Exercise:
When the line containing "- Ich werde" appears in the data below, begin copying there and stop only after the line containing "Auseinandersetzungen zu schützen.".

Start of Data provided

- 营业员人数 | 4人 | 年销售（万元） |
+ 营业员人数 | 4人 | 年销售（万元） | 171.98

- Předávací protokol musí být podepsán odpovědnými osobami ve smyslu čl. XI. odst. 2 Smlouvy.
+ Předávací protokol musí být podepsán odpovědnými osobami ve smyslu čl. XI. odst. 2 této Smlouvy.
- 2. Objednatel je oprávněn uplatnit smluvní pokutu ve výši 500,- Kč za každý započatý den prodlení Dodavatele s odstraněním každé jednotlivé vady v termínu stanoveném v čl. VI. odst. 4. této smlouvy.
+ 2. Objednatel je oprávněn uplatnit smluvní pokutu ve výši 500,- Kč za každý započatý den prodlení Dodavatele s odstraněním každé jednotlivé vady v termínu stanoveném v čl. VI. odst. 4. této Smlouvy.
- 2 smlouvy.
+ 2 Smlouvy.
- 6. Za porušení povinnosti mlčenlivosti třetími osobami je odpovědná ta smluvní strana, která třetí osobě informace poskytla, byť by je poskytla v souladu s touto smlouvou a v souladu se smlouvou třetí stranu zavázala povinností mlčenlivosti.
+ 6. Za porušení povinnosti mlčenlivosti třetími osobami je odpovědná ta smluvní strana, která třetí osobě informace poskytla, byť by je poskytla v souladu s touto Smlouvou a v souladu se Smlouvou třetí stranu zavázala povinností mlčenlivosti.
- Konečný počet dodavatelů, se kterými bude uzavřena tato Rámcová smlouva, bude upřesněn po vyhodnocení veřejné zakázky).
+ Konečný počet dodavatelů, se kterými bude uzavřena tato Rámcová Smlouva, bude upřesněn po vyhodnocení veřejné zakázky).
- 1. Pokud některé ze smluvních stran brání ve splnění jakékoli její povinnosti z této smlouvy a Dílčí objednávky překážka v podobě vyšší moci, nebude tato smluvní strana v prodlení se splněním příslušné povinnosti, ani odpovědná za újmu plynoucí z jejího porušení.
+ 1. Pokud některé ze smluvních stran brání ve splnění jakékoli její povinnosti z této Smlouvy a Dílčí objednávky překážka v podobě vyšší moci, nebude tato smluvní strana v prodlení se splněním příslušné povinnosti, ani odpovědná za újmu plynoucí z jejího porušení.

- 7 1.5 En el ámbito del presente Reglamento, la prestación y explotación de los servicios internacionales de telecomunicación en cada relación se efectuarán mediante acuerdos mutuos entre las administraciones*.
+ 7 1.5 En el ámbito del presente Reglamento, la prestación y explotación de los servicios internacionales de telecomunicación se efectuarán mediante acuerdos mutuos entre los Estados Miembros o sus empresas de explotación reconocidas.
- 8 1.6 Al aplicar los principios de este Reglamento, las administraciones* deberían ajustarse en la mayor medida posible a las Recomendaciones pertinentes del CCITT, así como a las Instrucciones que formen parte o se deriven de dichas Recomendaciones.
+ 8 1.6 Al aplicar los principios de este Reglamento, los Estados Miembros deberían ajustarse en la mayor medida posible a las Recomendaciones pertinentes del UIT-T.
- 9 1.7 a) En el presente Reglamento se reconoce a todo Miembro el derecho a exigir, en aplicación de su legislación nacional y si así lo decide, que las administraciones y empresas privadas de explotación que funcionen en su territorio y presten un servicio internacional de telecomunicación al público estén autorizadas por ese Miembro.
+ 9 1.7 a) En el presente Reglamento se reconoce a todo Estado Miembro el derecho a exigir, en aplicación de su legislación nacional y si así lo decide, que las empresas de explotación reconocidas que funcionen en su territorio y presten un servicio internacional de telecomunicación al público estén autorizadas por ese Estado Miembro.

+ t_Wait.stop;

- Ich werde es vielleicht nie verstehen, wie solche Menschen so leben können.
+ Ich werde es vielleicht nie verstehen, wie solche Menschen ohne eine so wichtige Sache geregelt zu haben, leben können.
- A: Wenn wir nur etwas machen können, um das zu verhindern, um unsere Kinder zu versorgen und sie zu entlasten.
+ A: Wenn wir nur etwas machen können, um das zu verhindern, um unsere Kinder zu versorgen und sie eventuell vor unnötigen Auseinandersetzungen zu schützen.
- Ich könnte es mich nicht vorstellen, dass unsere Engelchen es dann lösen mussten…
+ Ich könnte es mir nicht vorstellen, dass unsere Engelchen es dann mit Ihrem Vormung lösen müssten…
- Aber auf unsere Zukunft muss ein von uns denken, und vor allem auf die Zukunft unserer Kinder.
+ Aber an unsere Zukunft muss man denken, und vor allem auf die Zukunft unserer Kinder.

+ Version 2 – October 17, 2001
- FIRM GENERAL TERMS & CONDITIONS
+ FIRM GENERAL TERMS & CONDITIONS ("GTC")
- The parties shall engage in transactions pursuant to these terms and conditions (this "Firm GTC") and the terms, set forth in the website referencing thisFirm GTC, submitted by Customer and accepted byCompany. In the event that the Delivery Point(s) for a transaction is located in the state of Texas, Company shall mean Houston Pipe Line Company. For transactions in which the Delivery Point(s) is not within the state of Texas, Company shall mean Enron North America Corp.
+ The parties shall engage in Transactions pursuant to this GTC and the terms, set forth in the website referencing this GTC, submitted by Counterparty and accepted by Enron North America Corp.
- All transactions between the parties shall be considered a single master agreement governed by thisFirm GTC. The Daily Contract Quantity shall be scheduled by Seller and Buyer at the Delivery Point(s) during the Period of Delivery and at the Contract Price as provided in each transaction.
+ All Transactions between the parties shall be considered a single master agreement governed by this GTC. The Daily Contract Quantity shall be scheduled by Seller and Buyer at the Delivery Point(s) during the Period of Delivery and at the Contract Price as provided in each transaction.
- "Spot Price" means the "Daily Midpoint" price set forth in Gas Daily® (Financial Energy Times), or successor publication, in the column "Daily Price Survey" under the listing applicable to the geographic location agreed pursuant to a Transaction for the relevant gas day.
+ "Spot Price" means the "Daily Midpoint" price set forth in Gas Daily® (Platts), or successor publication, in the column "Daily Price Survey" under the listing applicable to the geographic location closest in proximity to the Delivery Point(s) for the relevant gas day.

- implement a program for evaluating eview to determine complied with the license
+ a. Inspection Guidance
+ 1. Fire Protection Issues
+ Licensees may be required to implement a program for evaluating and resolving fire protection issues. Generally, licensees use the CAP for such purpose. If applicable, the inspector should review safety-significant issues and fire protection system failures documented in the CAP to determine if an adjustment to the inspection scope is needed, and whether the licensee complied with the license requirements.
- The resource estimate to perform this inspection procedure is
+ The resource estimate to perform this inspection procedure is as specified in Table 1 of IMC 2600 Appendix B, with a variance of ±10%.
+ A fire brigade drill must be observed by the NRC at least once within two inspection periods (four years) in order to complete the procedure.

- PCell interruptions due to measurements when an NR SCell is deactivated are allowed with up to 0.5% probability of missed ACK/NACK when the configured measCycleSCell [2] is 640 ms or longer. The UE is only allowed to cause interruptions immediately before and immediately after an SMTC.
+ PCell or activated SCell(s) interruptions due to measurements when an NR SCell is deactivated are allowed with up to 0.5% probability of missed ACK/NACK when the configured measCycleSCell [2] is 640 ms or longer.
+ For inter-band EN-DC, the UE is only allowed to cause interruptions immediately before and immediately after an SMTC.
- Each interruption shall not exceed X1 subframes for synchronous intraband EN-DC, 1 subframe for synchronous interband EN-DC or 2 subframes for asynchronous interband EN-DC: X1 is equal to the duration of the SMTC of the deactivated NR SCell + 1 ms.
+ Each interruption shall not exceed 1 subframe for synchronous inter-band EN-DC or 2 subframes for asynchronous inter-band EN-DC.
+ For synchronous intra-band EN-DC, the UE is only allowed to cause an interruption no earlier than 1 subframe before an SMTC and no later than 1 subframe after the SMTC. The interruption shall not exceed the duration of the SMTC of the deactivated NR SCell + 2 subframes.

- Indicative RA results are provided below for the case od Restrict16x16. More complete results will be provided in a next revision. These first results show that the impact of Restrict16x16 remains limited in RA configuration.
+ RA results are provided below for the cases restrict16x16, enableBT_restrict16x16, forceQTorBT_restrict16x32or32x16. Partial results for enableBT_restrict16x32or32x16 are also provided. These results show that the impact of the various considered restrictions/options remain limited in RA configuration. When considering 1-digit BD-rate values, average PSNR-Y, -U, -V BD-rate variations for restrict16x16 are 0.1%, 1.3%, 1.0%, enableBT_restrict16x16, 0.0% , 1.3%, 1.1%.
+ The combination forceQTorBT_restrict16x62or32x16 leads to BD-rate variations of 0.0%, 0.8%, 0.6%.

End of Data provided

Response for this exercise:
- Ich werde es vielleicht nie verstehen, wie solche Menschen so leben können.
+ Ich werde es vielleicht nie verstehen, wie solche Menschen ohne eine so wichtige Sache geregelt zu haben, leben können.
- A: Wenn wir nur etwas machen können, um das zu verhindern, um unsere Kinder zu versorgen und sie zu entlasten.
+ A: Wenn wir nur etwas machen können, um das zu verhindern, um unsere Kinder zu versorgen und sie eventuell vor unnötigen Auseinandersetzungen zu schützen.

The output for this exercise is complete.